Measuring the impact of Mikel J. Harry

October 9, 2010 by Six Sigma Training  
Filed under Lean Six Sigma Resourse Blog

I recently attended a networking event with “Laura Ermini, Lean Six Sigma Black Belt” on my name badge.  Most people were familiar with the title, if not the methodology behind it.  As I started to explain it in a small group, someone blurted out, “The Toyota method!”  Yes, Toyota Production Systems (TPS) is a piece of the Lean Six Sigma methodology.  It’s not the whole idea, but it’s a start.   I could have mentioned “TQM” as a philosophy which was replaced by LSS, but I opted not to….my captive audience was on the right track with TPS, I wasn’t about to derail their interest by mentioning the oft-abandoned TQM.

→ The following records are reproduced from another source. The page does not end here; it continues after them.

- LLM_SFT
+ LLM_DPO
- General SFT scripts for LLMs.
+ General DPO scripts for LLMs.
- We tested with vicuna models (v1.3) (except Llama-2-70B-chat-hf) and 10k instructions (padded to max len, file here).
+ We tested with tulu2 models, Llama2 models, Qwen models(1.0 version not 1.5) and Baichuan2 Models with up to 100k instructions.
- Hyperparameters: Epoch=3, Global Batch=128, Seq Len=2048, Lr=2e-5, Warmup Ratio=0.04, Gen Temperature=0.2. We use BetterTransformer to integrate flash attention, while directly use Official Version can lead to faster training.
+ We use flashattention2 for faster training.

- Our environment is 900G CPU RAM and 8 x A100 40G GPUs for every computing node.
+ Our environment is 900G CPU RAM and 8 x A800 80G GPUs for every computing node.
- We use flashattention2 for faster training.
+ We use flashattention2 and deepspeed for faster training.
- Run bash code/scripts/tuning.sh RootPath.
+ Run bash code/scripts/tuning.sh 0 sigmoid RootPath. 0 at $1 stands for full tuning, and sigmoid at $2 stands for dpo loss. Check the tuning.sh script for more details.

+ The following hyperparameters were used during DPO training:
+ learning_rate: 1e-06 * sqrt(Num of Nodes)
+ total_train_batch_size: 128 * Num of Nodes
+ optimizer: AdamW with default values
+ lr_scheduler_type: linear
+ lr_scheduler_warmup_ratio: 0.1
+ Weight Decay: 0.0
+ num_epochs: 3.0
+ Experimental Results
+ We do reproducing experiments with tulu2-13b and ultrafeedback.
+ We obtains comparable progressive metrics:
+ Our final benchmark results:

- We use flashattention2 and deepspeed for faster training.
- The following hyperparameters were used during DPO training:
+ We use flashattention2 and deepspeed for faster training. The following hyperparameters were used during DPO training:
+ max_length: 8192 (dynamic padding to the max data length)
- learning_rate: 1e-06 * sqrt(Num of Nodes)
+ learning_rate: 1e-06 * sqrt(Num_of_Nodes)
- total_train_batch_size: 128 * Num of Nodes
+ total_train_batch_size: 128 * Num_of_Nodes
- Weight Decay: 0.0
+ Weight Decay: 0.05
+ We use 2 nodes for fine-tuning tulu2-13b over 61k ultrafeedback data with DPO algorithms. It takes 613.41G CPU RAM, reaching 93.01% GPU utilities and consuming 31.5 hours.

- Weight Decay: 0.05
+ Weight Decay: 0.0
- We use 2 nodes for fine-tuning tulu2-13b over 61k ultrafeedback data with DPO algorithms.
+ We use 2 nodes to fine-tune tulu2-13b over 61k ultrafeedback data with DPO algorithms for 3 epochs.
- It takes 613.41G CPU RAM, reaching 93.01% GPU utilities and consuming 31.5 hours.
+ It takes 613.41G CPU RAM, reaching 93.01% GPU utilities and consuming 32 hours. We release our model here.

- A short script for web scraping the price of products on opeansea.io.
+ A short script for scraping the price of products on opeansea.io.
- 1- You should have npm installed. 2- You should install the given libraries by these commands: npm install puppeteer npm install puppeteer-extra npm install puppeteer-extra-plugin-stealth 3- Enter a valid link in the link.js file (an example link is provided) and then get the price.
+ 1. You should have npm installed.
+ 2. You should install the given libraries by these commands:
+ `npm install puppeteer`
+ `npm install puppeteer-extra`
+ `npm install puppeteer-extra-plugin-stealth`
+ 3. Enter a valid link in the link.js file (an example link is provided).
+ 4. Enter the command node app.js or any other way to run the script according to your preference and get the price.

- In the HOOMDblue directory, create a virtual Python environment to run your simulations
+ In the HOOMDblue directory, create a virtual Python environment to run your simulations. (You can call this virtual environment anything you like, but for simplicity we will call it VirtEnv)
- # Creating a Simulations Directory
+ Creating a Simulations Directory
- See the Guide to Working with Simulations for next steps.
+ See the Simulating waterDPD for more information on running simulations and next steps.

A few days later I sat with my mentor, a Master Black Belt, at a library discussing ways to update Yellow Belt training material.  A young girl, I’d say early 20’s, heard us talking and engaged us in conversation.  She was a graduate student, studying business.  The Master Black Belt mentioned LSS methodology, of which she was somewhat familiar.  One of us mentioned the name “Mikel J.Harry” to her, but it rang no bells.  This was no fault of the student, it is just a name and method that no one had ever explained to her.

Lean Six Sigma is as much magic as it is new:  neither.   The TPS/Lean piece came from the invention of the auto loom in the late 19th century.   Six Sigma, as far as statistics and a 4- or 5-step outlined process, came from post-WWII Edwards Deming and Joseph Juran.   As separate pieces, both have merit and value.  These pieces together, however, are a 1-2 punch.  Two pieces, when partnered together, provide results that seem to be greater than the sum of the two separate parts.   Mikel J. Harry turned the key and opened the door to an incalculable number of business improvements – and I don’t believe anyone will be able to measure the impact he has made.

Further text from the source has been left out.